For equipment, Pulse's asset tracking module brought every piece of gear onto a digital register with automated maintenance schedules, usage tracking, and QR codes for quick logging. Staff could scan a machine, log an issue in 30 seconds, and the system would automatically generate a maintenance ticket and notify the relevant supplier. The four-month maintenance gap was never going to happen again.
Finally, the unified dashboard gave Marcus the one thing he had never had: a single source of truth. Revenue, churn, member activity, class utilisation, equipment health, marketing performance, and staff scheduling all lived in one view. He could make decisions in minutes that previously took days of spreadsheet work.
Six months after going live on Pulse, Iron Republic Fitness measured the impact across four key areas.
Revenue grew by 32%. This came from three sources. First, retained members who would have otherwise churned contributed an estimated $47,000 in membership fees over the period. Second, targeted upsell campaigns -- PT packages, premium classes, and merchandise -- added $28,000 in ancillary revenue. Third, the referral program Pulse automated brought in 38 new members who cited an existing member as the reason they joined.
Churn fell by 8 percentage points. Iron Republic's annual churn rate dropped from 34% to 26%. The AI prediction system correctly identified 82% of members who would have cancelled, giving the team time to intervene. Marcus estimates that every 1% reduction in churn is worth approximately $12,000 per year in retained revenue for his gym.
Admin time fell by 12 hours per week. The front desk team no longer reconciles data across platforms, manually sends billing reminders, or updates spreadsheets. Automated workflows handle member onboarding, class reminders, payment follow-ups, and equipment logs. Marcus reinvested that time into member experience -- more floor coaching, better programming, and faster response to feedback.
Equipment downtime dropped 40%. Preventive maintenance schedules and automated alerts meant issues were caught before they became failures. In the six months on Pulse, Iron Republic had zero unplanned equipment outages lasting more than 24 hours -- compared to an average of two per month before.

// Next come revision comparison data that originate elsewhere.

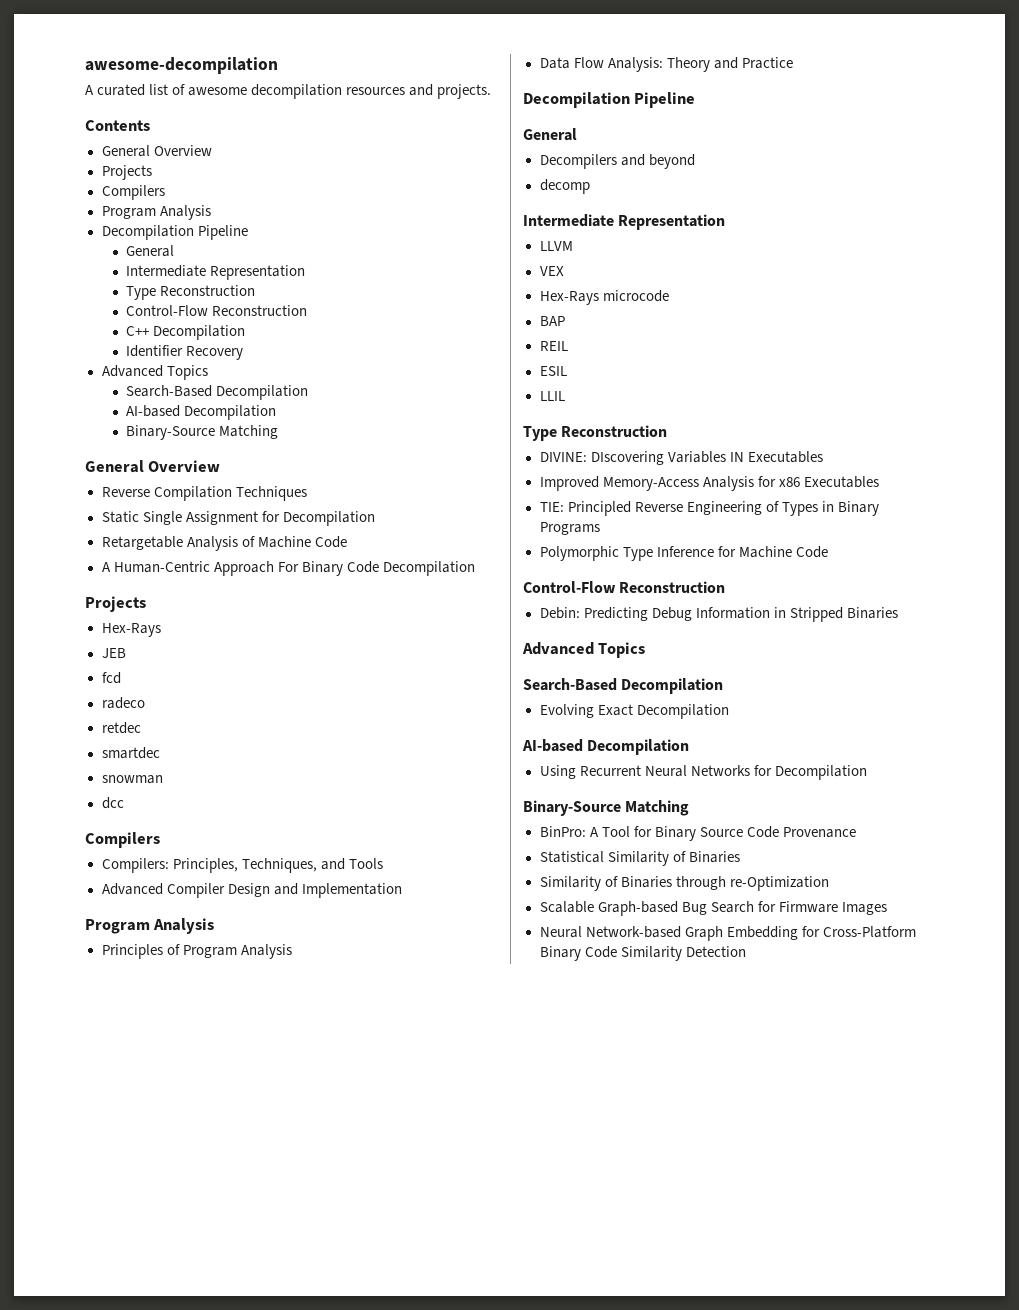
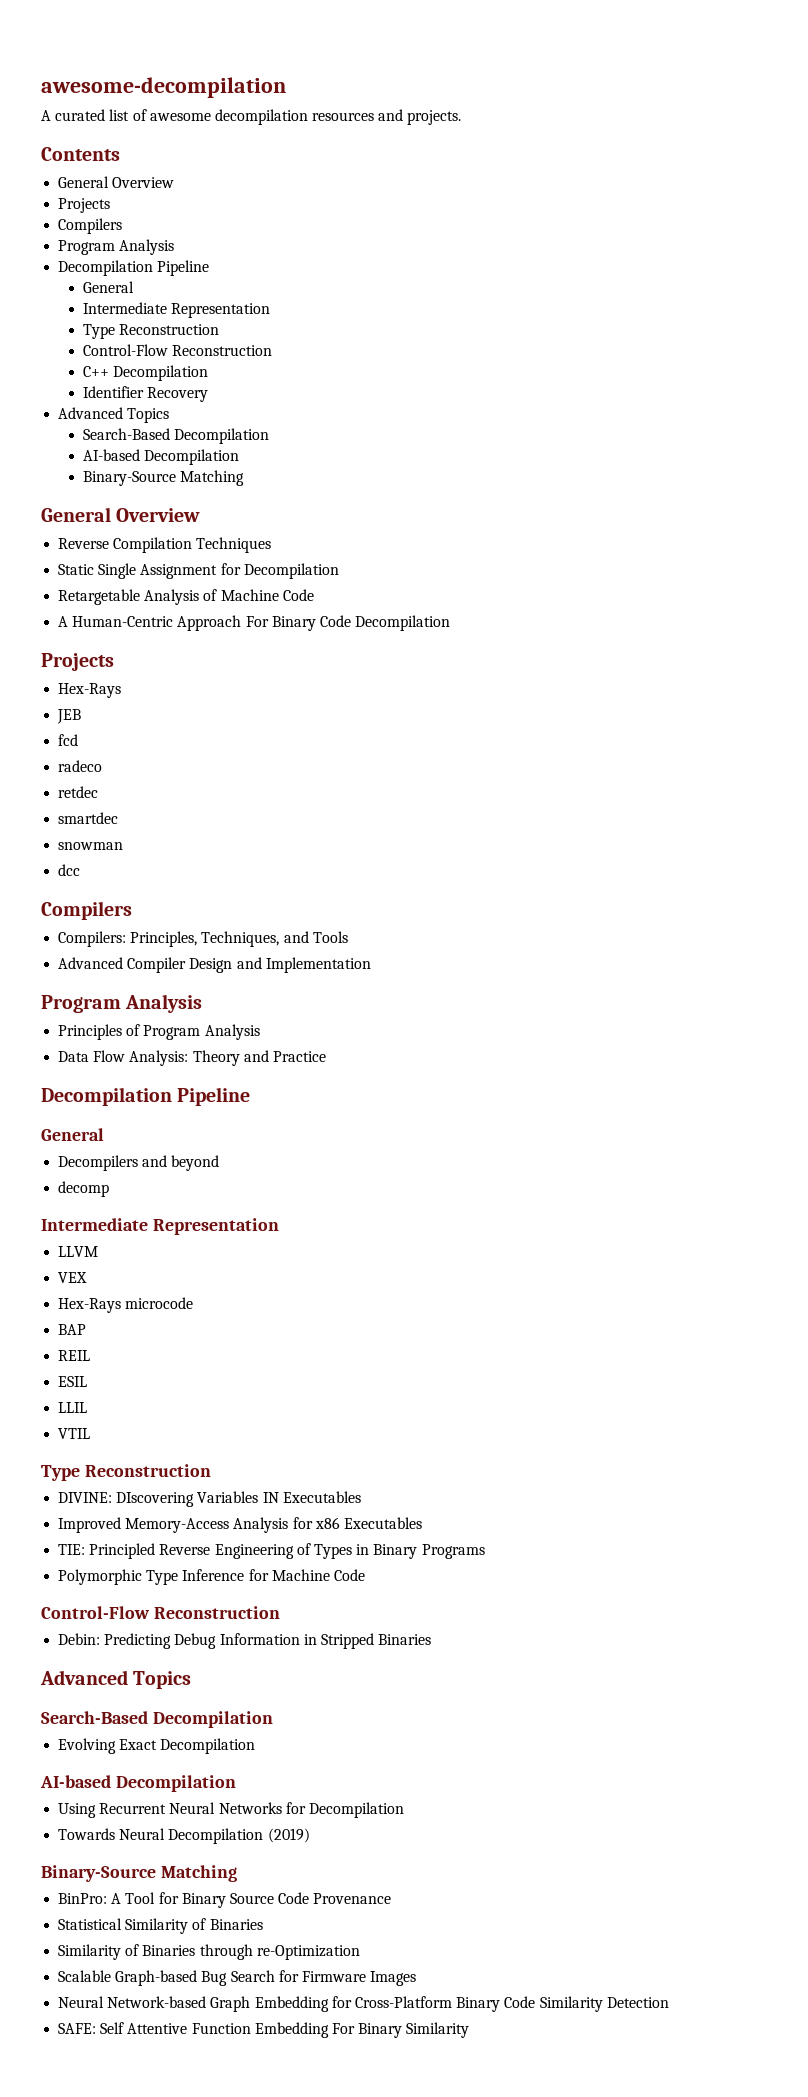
(565, 396) none -> [58,1428,91,1439] // VTIL
(867, 772) none -> [58,1828,310,1844] // Towards Neural Decompilation (2019)
(746, 951) none -> [58,2022,470,2038] // SAFE: Self Attentive Function Embedding For Binary Similarity

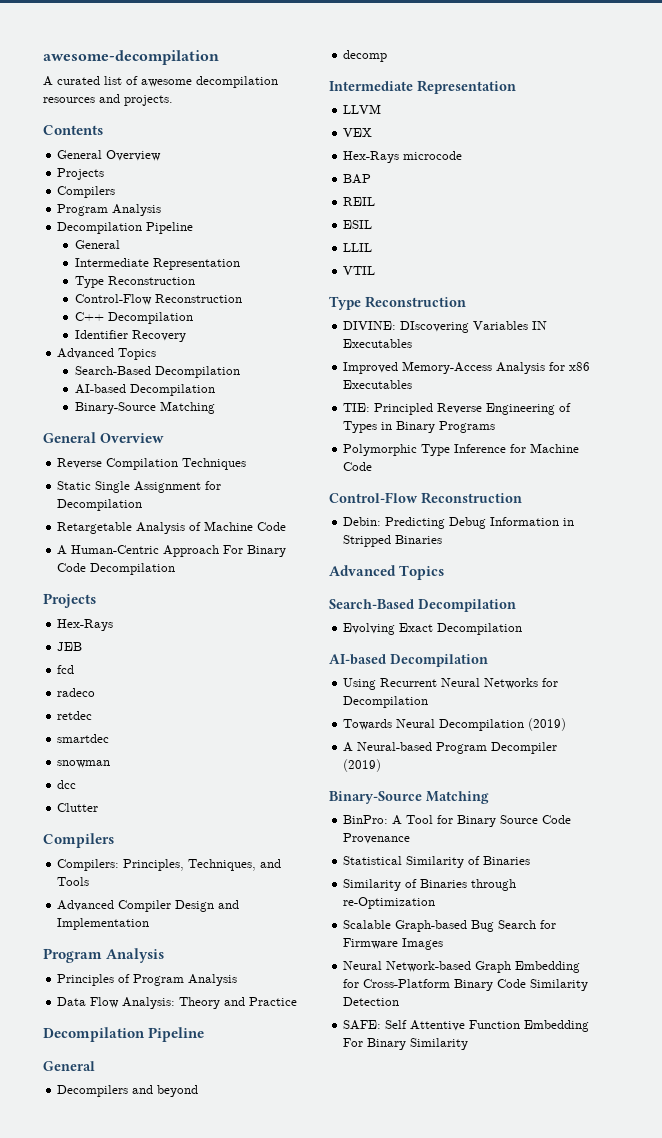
(81, 870) none -> [57,803,99,812] // Clutter
(310, 1835) none -> [343,742,558,754] [343,759,382,772] // A Neural-based Program Decompiler (2019)

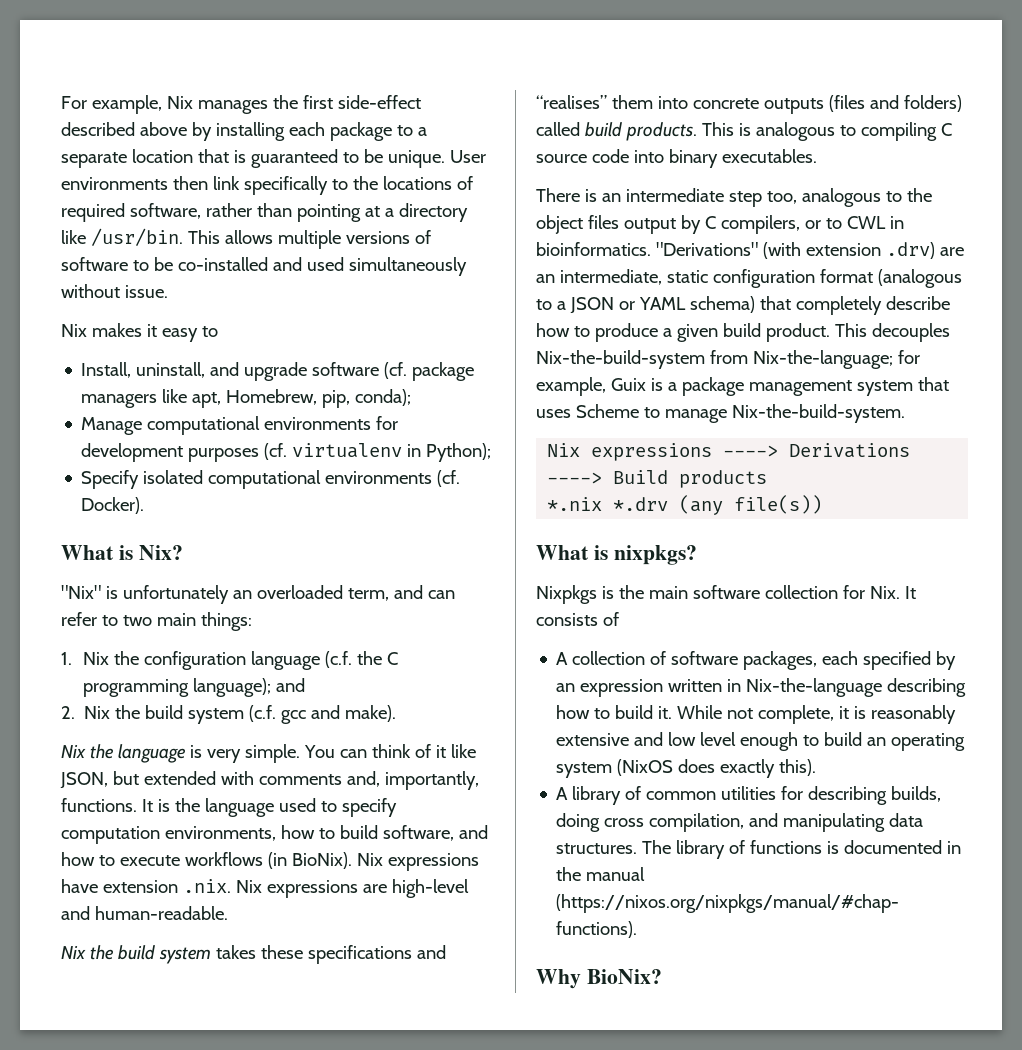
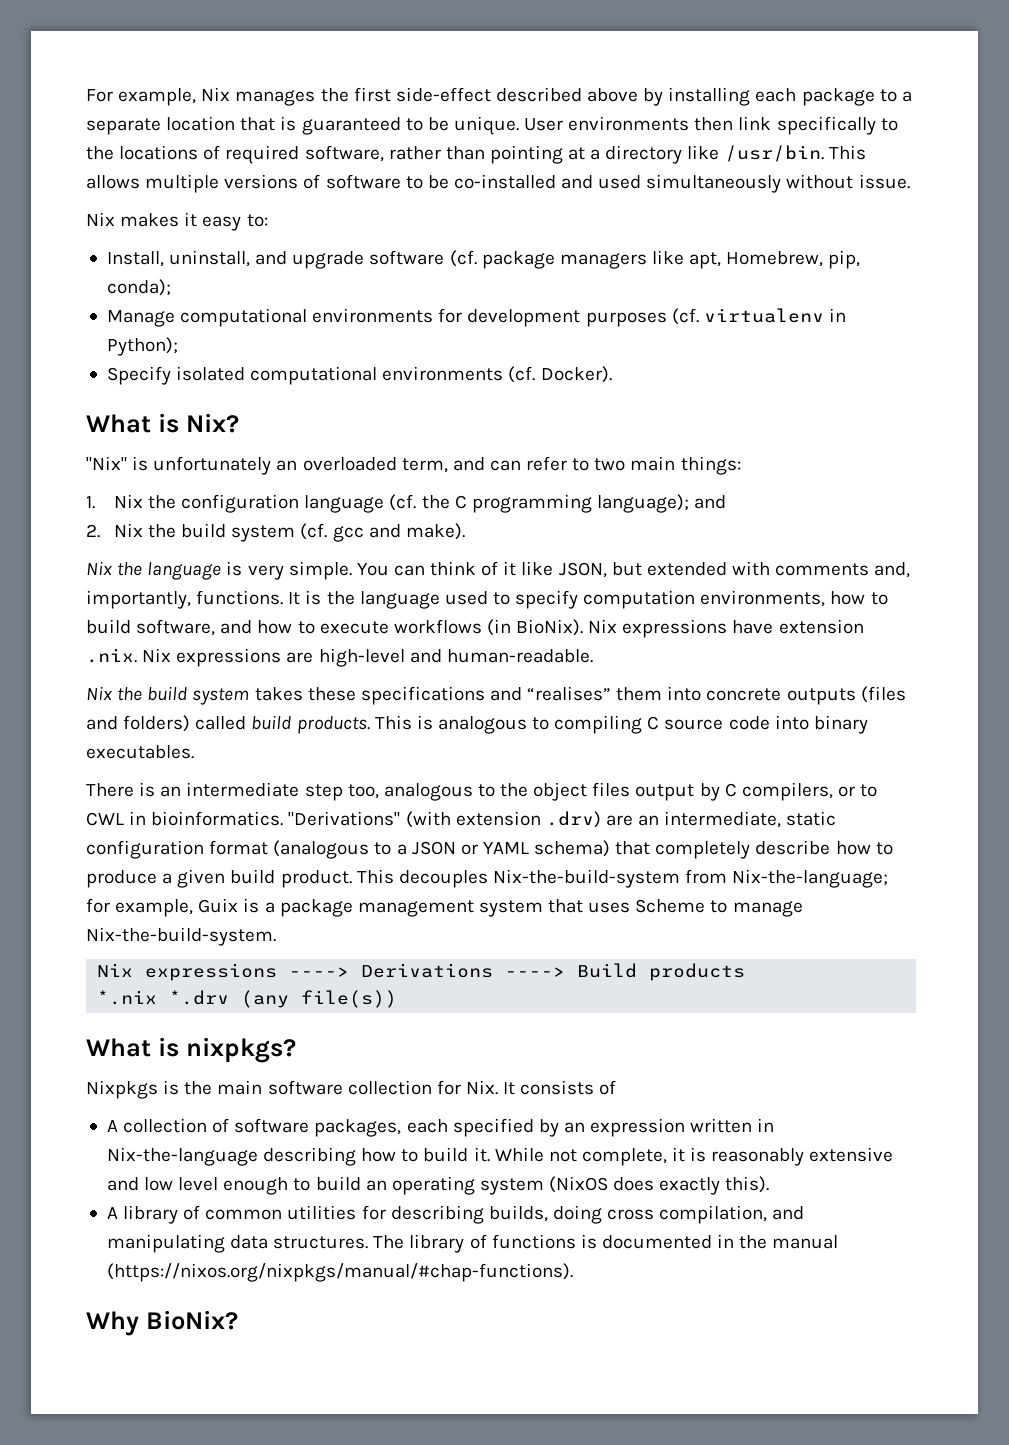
[201,326,218,337] to -> [246,214,268,227] to:
[325,651,353,668] (c.f. -> [389,494,417,511] (cf.
[249,705,277,722] (c.f. -> [300,523,328,540] (cf.

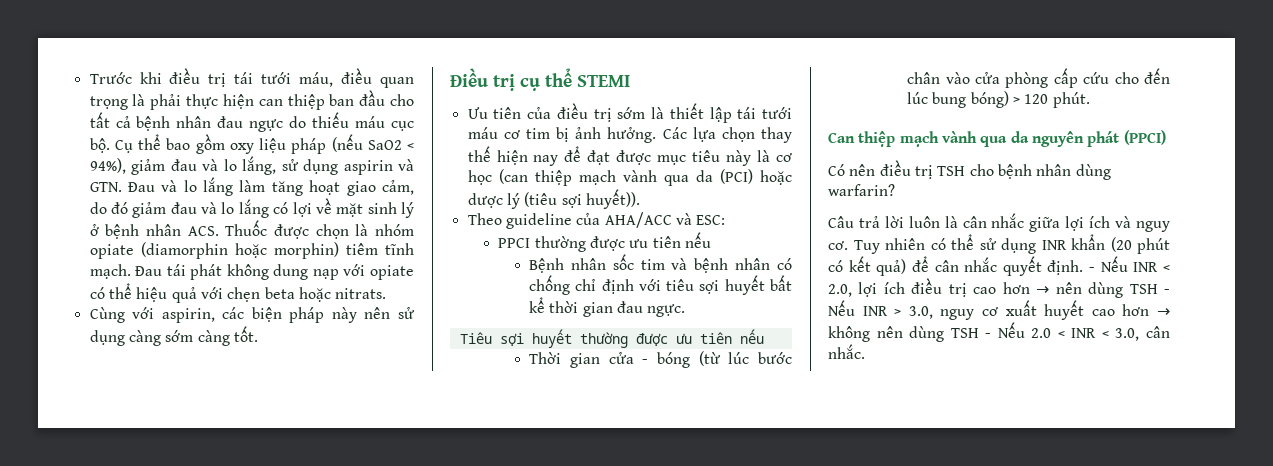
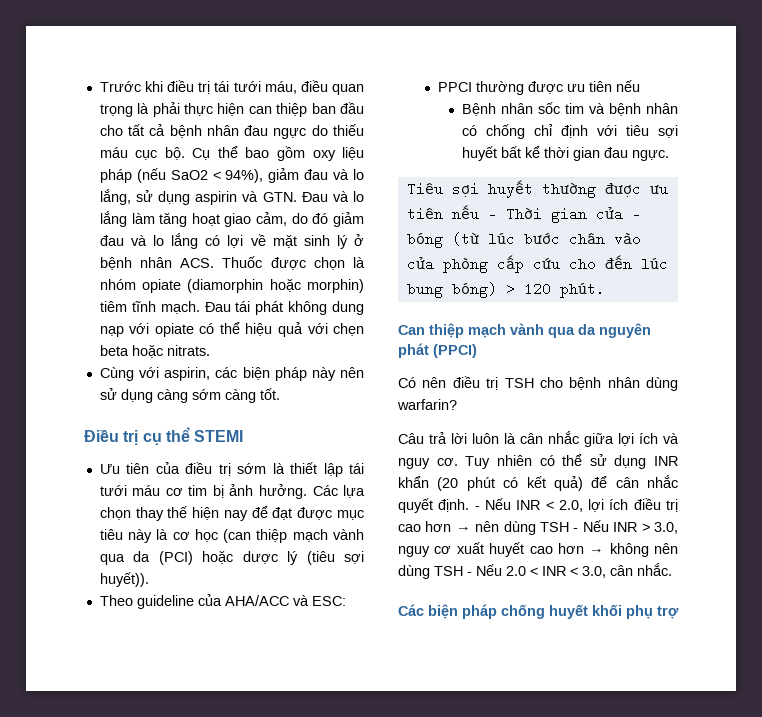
(764, 336) // -> [487,207,497,221] -
(865, 351) none -> [398,604,679,619] // Các biện pháp chống huyết khối phụ trợ

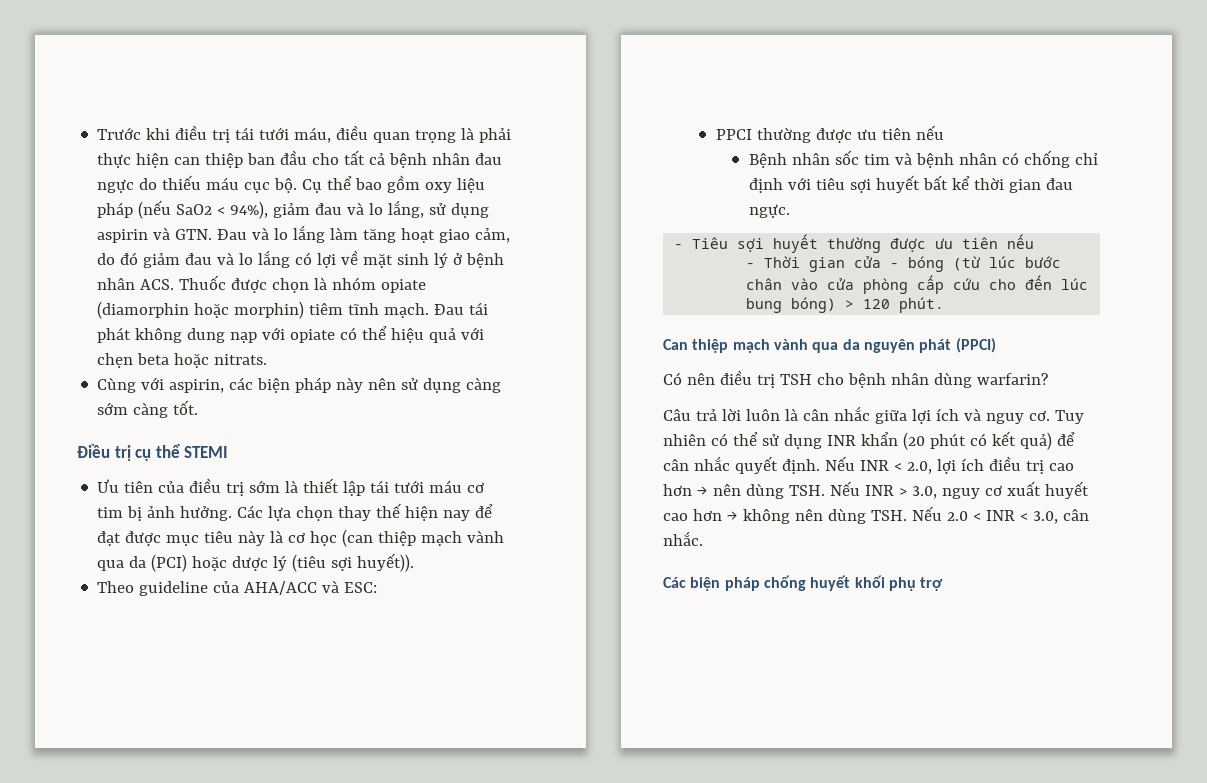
(669, 155) none -> [674,244,684,249] -
(479, 212) none -> (1035, 241) //
[474,506,480,510] - -> (820, 466) none
[540,522,579,532] TSH - -> [788,485,825,496] TSH.
[434,566,472,576] TSH - -> [870,510,907,521] TSH.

"We went from flying blind to having a complete picture of our business. The AI churn alerts alone paid for the subscription ten times over. I only wish we had switched sooner."-- Marcus Hale, Owner, Iron Republic Fitness
Most gyms complete the migration in 2-4 weeks. Iron Republic moved from 7 separate platforms to Pulse in 3 weeks, including member data migration, payment setup, and staff training. The Pulse onboarding team handles the technical migration so gym owners can focus on running their business.
Yes. Pulse's AI churn prediction engine analyses visit frequency, class booking patterns, payment history, engagement with emails and app notifications, and dozens of other behavioural signals to assign each member a risk score. Iron Republic identified 94 at-risk members in their first month and retained 71 of them through targeted outreach -- contributing directly to their 8-point churn reduction.
The average gym using 4-7 separate tools spends $800-$1,500 per month on software subscriptions alone. Iron Republic was spending approximately $1,100/month across Mindbody, Mailchimp, Xero, and other platforms. After switching to Pulse at $199/month, they saved over $900/month in software costs -- before accounting for the 12 hours per week in admin time they recovered.